_Supplied records_
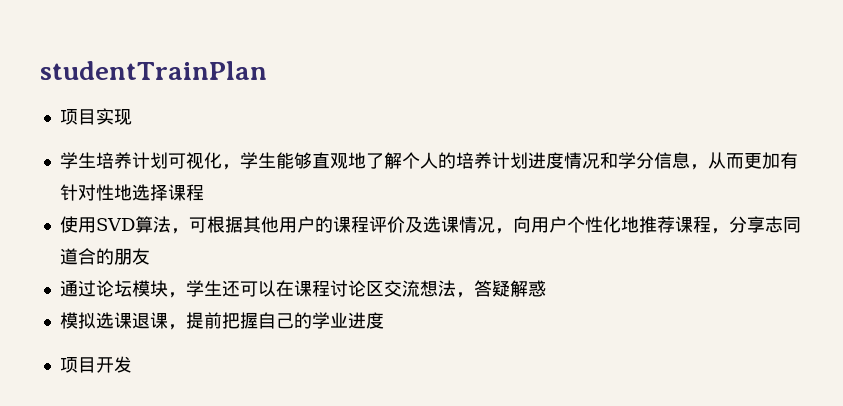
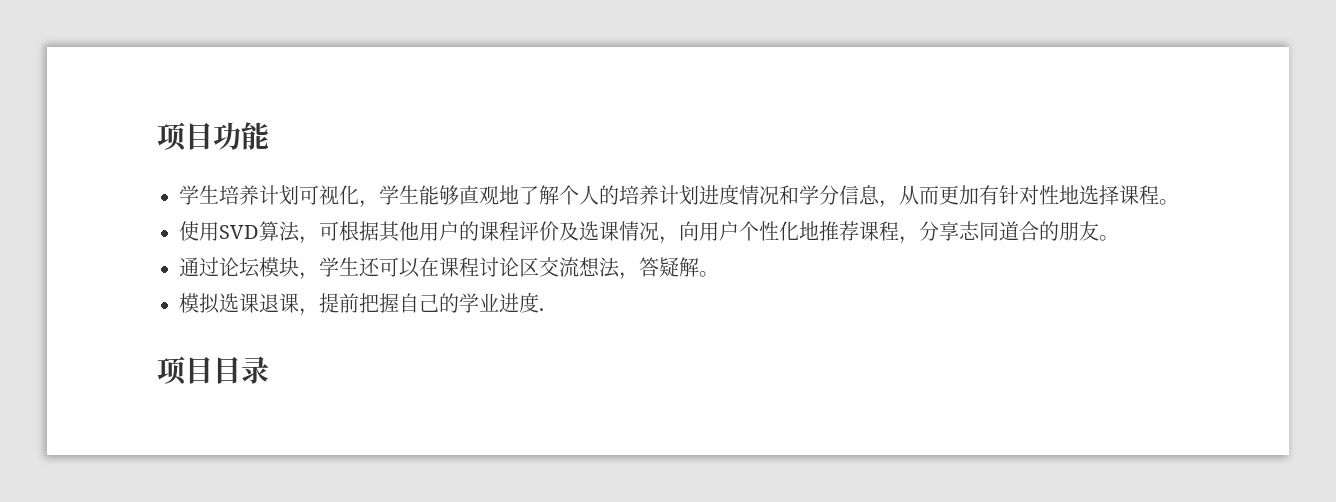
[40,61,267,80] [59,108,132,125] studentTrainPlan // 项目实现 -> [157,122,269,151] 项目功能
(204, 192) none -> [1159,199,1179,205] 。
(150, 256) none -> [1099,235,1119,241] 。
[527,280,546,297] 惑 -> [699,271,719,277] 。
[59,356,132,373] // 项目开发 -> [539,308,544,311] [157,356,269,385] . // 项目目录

==

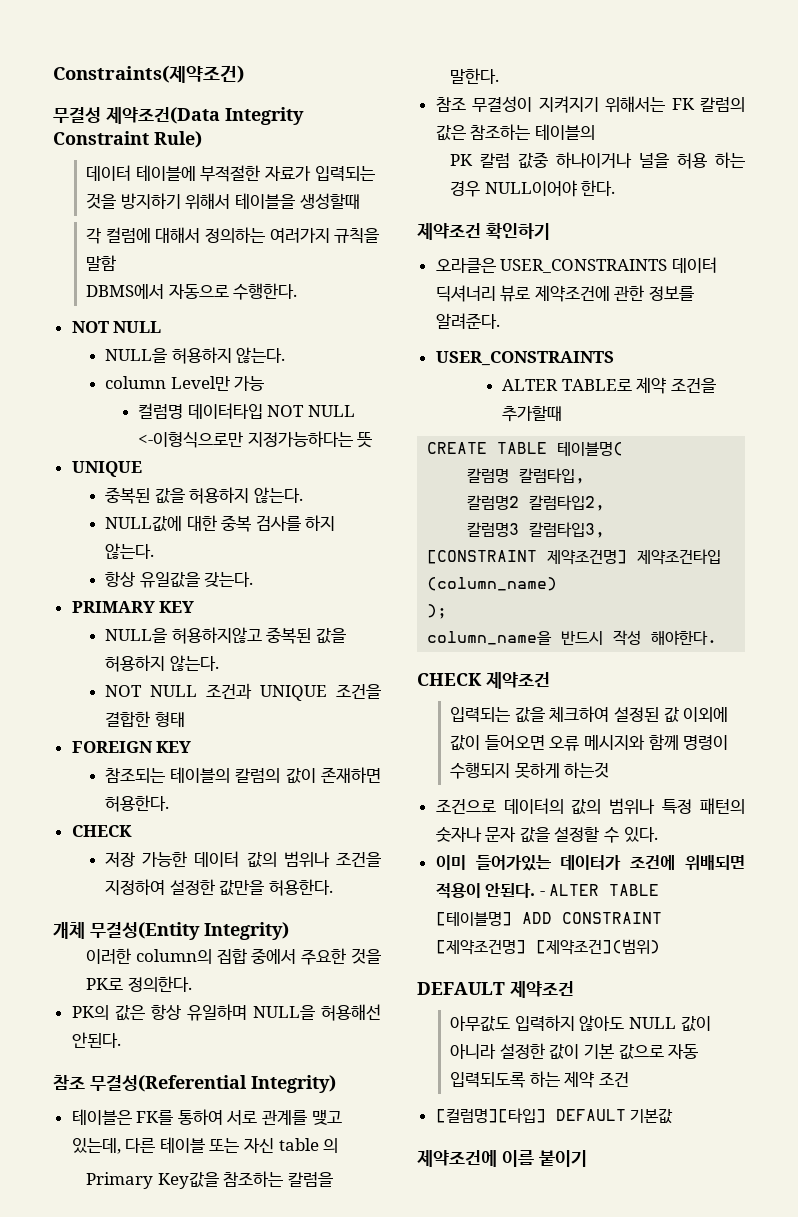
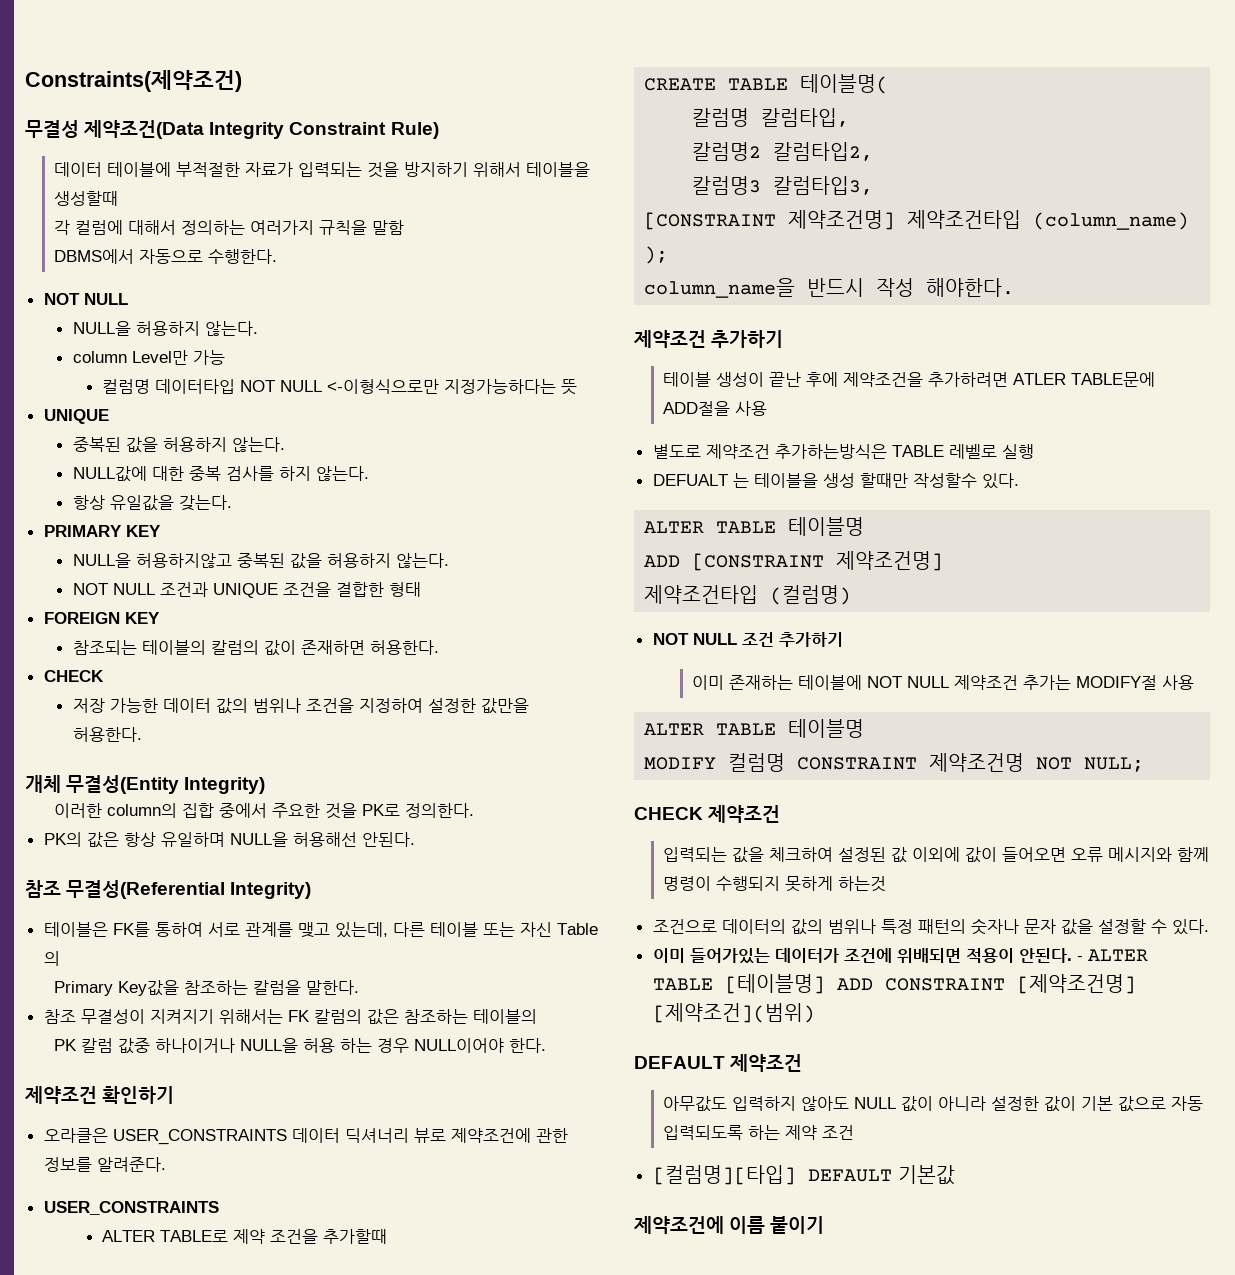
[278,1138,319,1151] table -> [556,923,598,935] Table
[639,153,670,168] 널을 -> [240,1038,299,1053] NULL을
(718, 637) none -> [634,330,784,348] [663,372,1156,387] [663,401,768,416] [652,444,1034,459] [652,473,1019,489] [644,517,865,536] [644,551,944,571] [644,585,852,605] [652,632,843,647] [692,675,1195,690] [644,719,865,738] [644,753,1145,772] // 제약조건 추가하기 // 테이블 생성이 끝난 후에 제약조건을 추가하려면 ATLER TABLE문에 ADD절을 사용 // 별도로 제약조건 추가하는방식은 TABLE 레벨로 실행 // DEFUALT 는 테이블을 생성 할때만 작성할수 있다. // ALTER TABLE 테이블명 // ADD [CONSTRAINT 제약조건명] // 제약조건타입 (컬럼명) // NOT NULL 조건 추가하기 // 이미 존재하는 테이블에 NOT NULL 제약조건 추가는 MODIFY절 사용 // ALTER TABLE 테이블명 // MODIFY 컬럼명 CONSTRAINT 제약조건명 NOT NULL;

_Assignment_
In the records above, the line with "[40,61,267,80] [59,108,132,125] studentTrainPlan" marks the start and the line with "[59,356,132,373] // 项目开发" marks the end; copy that stretch exactly, both lines included, and nothing else.

_Response area_
[40,61,267,80] [59,108,132,125] studentTrainPlan // 项目实现 -> [157,122,269,151] 项目功能
(204, 192) none -> [1159,199,1179,205] 。
(150, 256) none -> [1099,235,1119,241] 。
[527,280,546,297] 惑 -> [699,271,719,277] 。
[59,356,132,373] // 项目开发 -> [539,308,544,311] [157,356,269,385] . // 项目目录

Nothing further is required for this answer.